Write search queries with OpenSearch® and Python#
Learn how to write and run search queries on your OpenSearch cluster using a Python OpenSearch client.
For our data, we use a food recipe dataset from Kaggle. After injecting this data into our cluster, we will write search queries to find different food recipes.
Pre-requisites#
GitHub repository#
The full code used here can be found in a GitHub repository. The files are organized according to their functions:
config.py, information to connect to the cluster
index.py, methods that manipulate the index
search.py, customized search query methods
helpers.py, response handler of search requests
We use Typer
Python library to create CLI commands to run from the terminal. Follow the instructions to get the code on your machine and try the commands:
Clone the repository and install the dependencies
git clone https://github.com/aiven/demo-opensearch-python
pip install -r requirements.txt
Download the dataset from Kaggle’s recipe dataset, and save the
full_format_recipes.json
in the current folder of the demo repository.

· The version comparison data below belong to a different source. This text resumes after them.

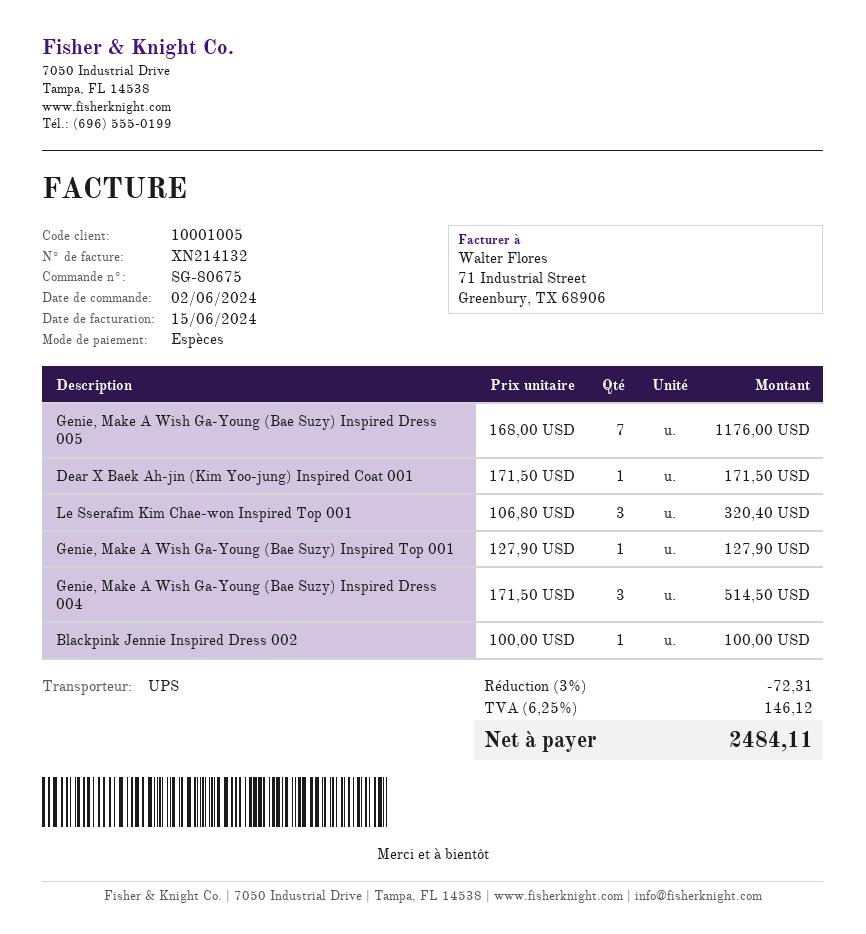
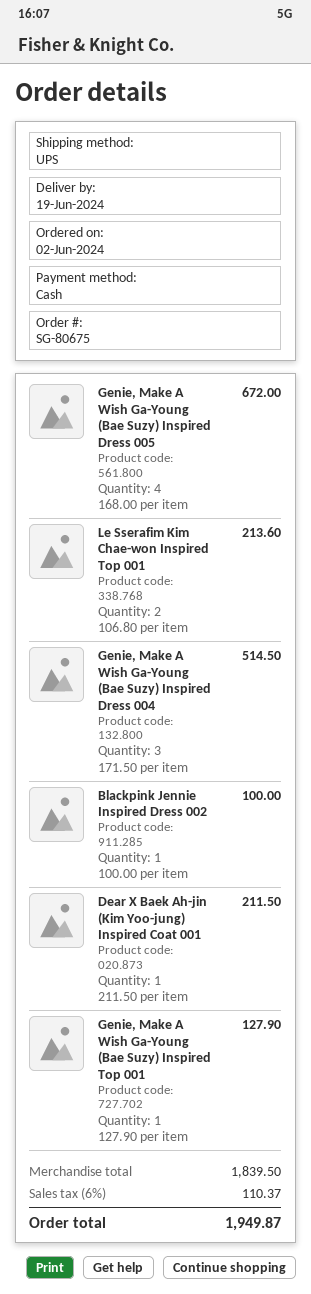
Genie, Make A Wish Ga-Young (Bae Suzy) Inspired Dress 005: 7 x 168.00 = 1176.00 -> 4 x 168.00 = 672.00
Dear X Baek Ah-jin (Kim Yoo-jung) Inspired Coat 001: 1 x 171.50 = 171.50 -> 1 x 211.50 = 211.50
Le Sserafim Kim Chae-won Inspired Top 001: 3 x 106.80 = 320.40 -> 2 x 106.80 = 213.60
discount: 3% = 72.31 -> none
tax: 6.25% = 146.12 -> 6% = 110.37
total: 2484.11 -> 1949.87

Connect to the OpenSearch cluster with Python#
Make sure to update the SERVICE_URI
to your cluster SERVICE_URI
in the .env
file as explained in the README.
Once the environment variables are set, create an OpenSearch Python client to connect to your OpenSearch cluster using the connection instructions. You can see find the whole code sample in the config.py:
import os
from dotenv import load_dotenv
from opensearchpy import OpenSearch
load_dotenv()
INDEX_NAME = "epicurious-recipes"
SERVICE_URI = os.getenv("SERVICE_URI")
client = OpenSearch(SERVICE_URI, use_ssl=True)
Tip
The SERVICE_URI
value can be found in the Aiven Console dashboard.
After creating a client with a valid SERVICE_URI
, you’re set to interact with your cluster.
Upload data to OpenSearch using Python#
Once you’re connected, the next step should be to inject data into our cluster. This is done in our demo with the load_data function.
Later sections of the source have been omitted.